Services, Software, and Peripherals.

(1)  In General

	NetUSA currently serves as its own distributor for most services 
and directly deal with customers.  The web services division, in 
particular, directly interacts with customers and in fact serves as 
conduit for other companies' products with customers (see below).  The 
software division has additional methods of distribution (see below).

Due to the nature of NetUSA's business, the company is not 
dependent on major customers.  NetUSA pursues its intellectual property 
rights mostly through copyrighting and registering trademarks.  NetUSA 
currently has 16 employees, 13 of whom are full-time employees.

(2)  Telecommunications

	The Telecommunications Division of NetUSA currently markets two 
main services: Internet dial-up service, and Internet fax service 
(hereinafter Interfax).  The Internet dial-up service allows users to 
connect to the Internet using their personal computers and modems, to 
receive and send electronic mail, and to access the World Wide Web.  
Interfax allows users to send facsimiles through the Internet at cost 
that is significantly lower than the phone rate the users would 
otherwise have needed to pay, particularly if the faxes were to be sent 
to international destinations.

	As is common knowledge, Internet dial-up service and Internet 
faxing are highly-competitive areas of business.  NetUSA plans to 
compete by offering friendly service with easy-to-reach customer 
service, but does not foresee the dial-up service to be a substantial 
source of revenue.  NetUSA does derive significant revenue from 
Interfaxing, but has no plans to expand the service at the moment.

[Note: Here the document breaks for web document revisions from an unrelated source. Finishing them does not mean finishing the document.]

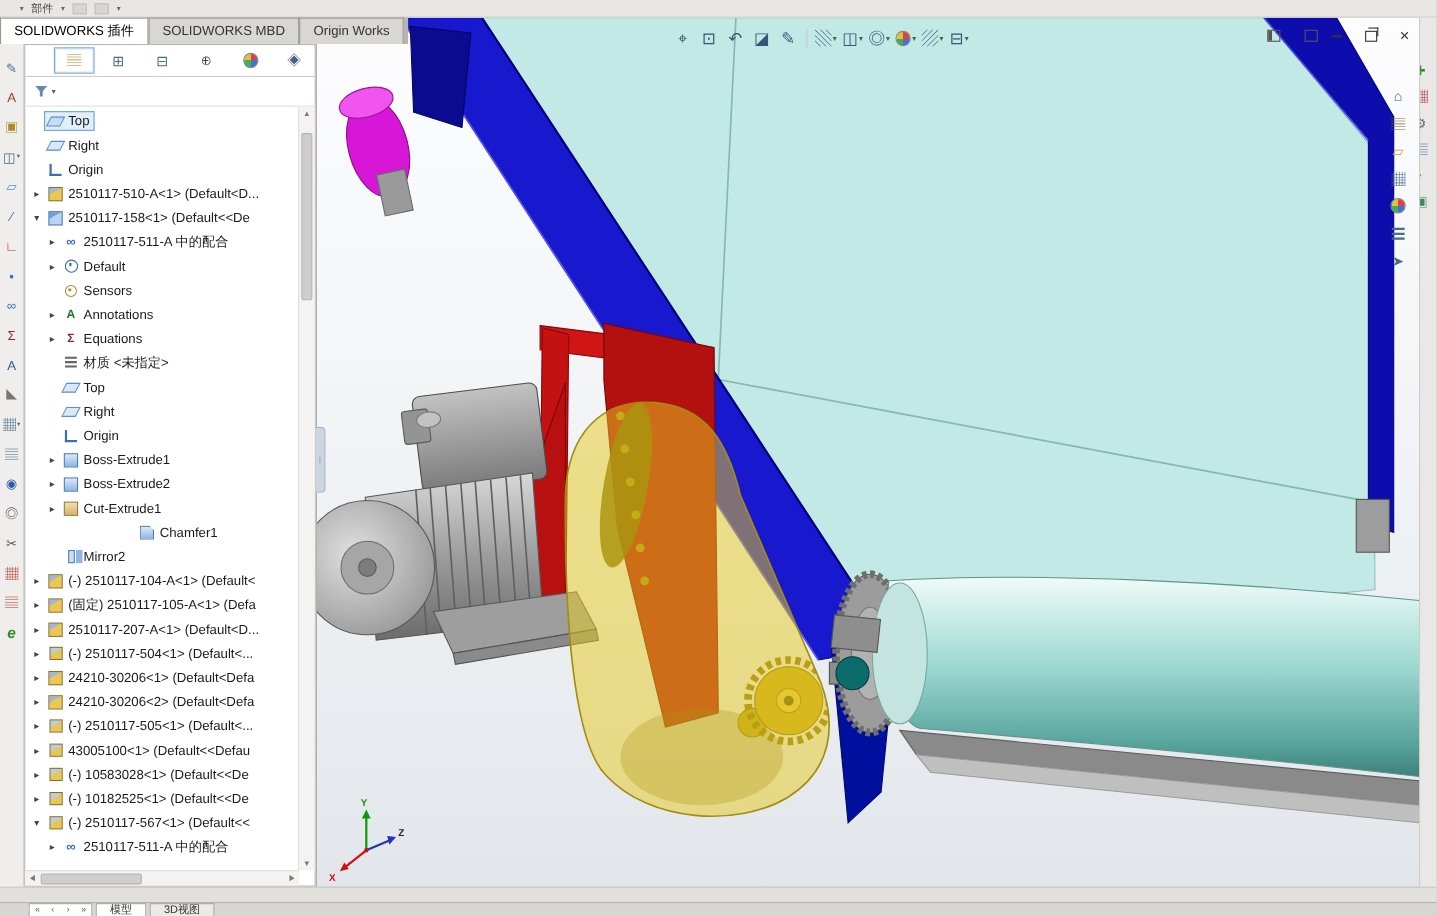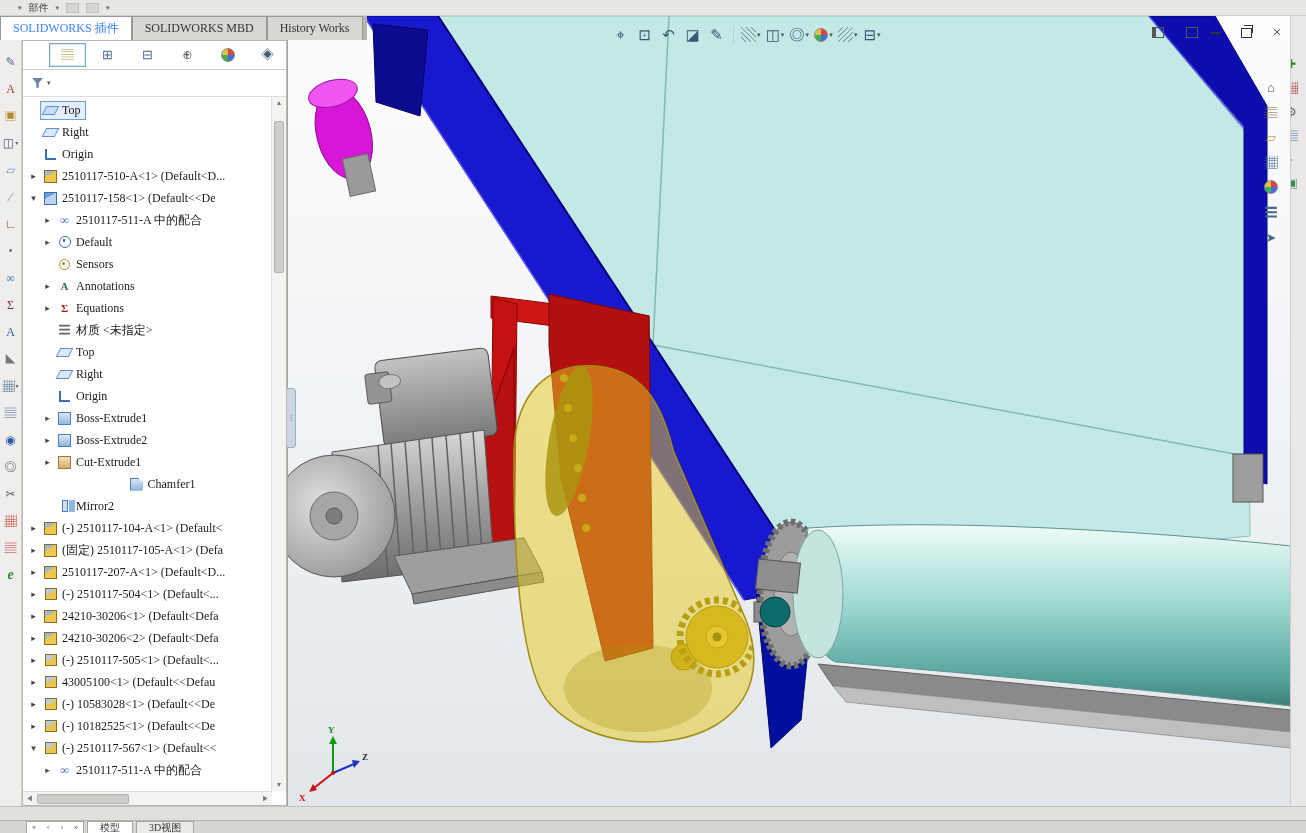--- a/index.html
+++ b/index.html
@@ -1,31 +1,31 @@
 <!DOCTYPE html>
 <html lang="zh"><head>
 <meta charset="utf-8">
 <style>
   html,body{margin:0;padding:0;width:1306px;height:833px;overflow:hidden;
     font-family:"Liberation Sans",sans-serif;background:#d6d3cf;}
-  #app{position:relative;width:1306px;height:725px;font-family:Liberation Serif, serif;}
+  #app{position:relative;width:1306px;height:725px;}
   .abs{position:absolute;}
   button{font-family:inherit;}
 
   
   #top-strip{left:0;top:0;width:1306px;height:16px;background:#e9e7e4;
     border-bottom:1px solid #cfcdca;display:flex;align-items:center;gap:7px;
     padding-left:18px;font-size:10px;color:#444;box-sizing:border-box;z-index:6;}
   .tcaret{font-size:7px;color:#666;}
   .mini-frag{width:11px;height:8px;background:#d8d6d2;border:1px solid #c2c0bc;}
   #ribbon-tabs{left:0;top:16px;height:24px;display:flex;background:#b7b5b2;z-index:6;
     padding-right:4px;}
   .rtab{padding:0 12px;font-size:12px;line-height:22px;color:#333;background:#d9d7d4;
     border:1px solid #9a9894;border-bottom:none;white-space:nowrap;cursor:pointer;}
-  .rtab.active{background:#ffffff;color:#3b82f6;}
+  .rtab.active{background:#ffffff;color:#000000;}
 
   
   #left-rail{left:0;top:40px;width:22px;height:766px;background:#efeeec;
     border-right:1px solid #d2d0cd;display:flex;flex-direction:column;align-items:center;
     padding-top:12px;box-sizing:border-box;gap:8px;z-index:5;}
   .lr-btn{width:20px;height:19px;display:flex;align-items:center;justify-content:center;
     font-size:12px;background:none;border:none;padding:0;cursor:pointer;line-height:1;}
   .lr-btn .dd{font-size:6px;color:#666;margin-left:1px;}
   .lr-btn.edr span{font-style:italic;font-weight:bold;font-size:14px;}
 
@@ -149,21 +149,21 @@
     <span>部件</span>
     <span class="tcaret">▾</span>
     <span class="mini-frag"></span>
     <span class="mini-frag"></span>
     <span class="tcaret">▾</span>
   </div>
 
   <div id="ribbon-tabs" class="abs">
       <div class="rtab active">SOLIDWORKS 插件</div>
       <div class="rtab">SOLIDWORKS MBD</div>
-      <div class="rtab">History Works</div>
+      <div class="rtab">Origin Works</div>
     </div>
 
   <div id="left-rail" class="abs">
       <button class="lr-btn">
         <span style="color: rgb(74, 106, 138);">✎</span>
       </button>
       <button class="lr-btn">
         <span style="color: rgb(154, 58, 40);">A</span>
       </button>
       <button class="lr-btn">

	There are no current or expected governmental regulations that 
should significantly affect most of NetUSA's telecommunications 
services.

(3)  Web Services

	The web services division of NetUSA currently has two main 
services: SoftwareCenter (http://www.softwarecenter.com) and web 
design/hosting.  SoftwareCenter is a fast growing leading online 
software information and reseller center for downloadable commercial 
software; shareware and publications geared to consumers, small business 
and large enterprise.  SoftwareCenter.com is securing a leading position 
in the explosive e-commerce market, and becoming economically successful 
by capturing royalties, promotion and advertising revenues in this 
exciting market place.  Through SoftwareCenter.com, the Company offers 
customers a comprehensive selection of software product and 
publications, quality customer service and competitive pricing.  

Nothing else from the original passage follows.